How many lines in the records below contain the word "Chewing"? Reply with the number alone.

> _Extracted records_:
--- START ---
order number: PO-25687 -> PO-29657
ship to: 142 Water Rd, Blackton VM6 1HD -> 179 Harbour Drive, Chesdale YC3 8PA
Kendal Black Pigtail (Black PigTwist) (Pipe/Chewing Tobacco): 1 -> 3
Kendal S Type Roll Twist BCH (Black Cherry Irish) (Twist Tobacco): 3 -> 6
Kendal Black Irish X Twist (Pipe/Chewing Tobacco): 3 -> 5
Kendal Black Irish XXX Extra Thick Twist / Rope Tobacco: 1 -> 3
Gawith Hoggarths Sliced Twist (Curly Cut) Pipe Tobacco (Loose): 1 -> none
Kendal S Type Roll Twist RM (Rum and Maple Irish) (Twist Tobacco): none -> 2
--- END ---
--- START ---
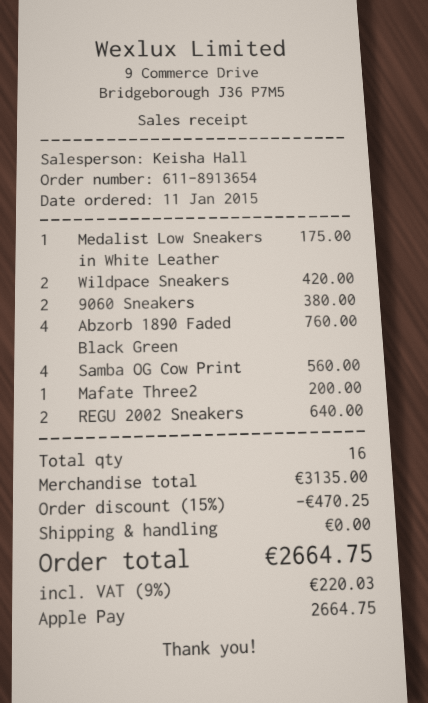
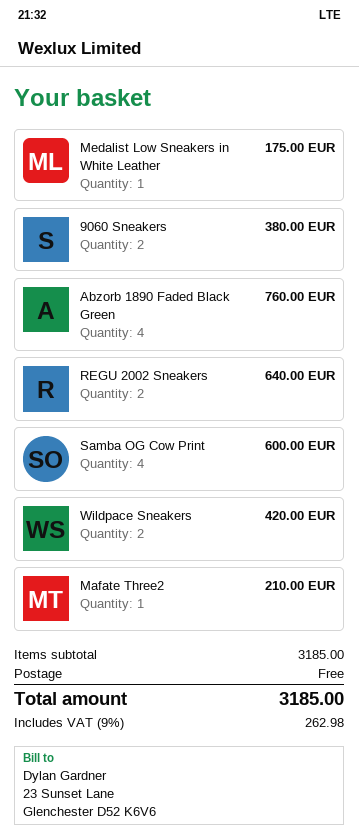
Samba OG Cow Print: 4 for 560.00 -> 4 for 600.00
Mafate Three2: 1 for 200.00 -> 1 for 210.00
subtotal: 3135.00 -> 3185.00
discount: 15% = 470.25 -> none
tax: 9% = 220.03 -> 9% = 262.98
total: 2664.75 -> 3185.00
--- END ---
> _Expected answer_:
2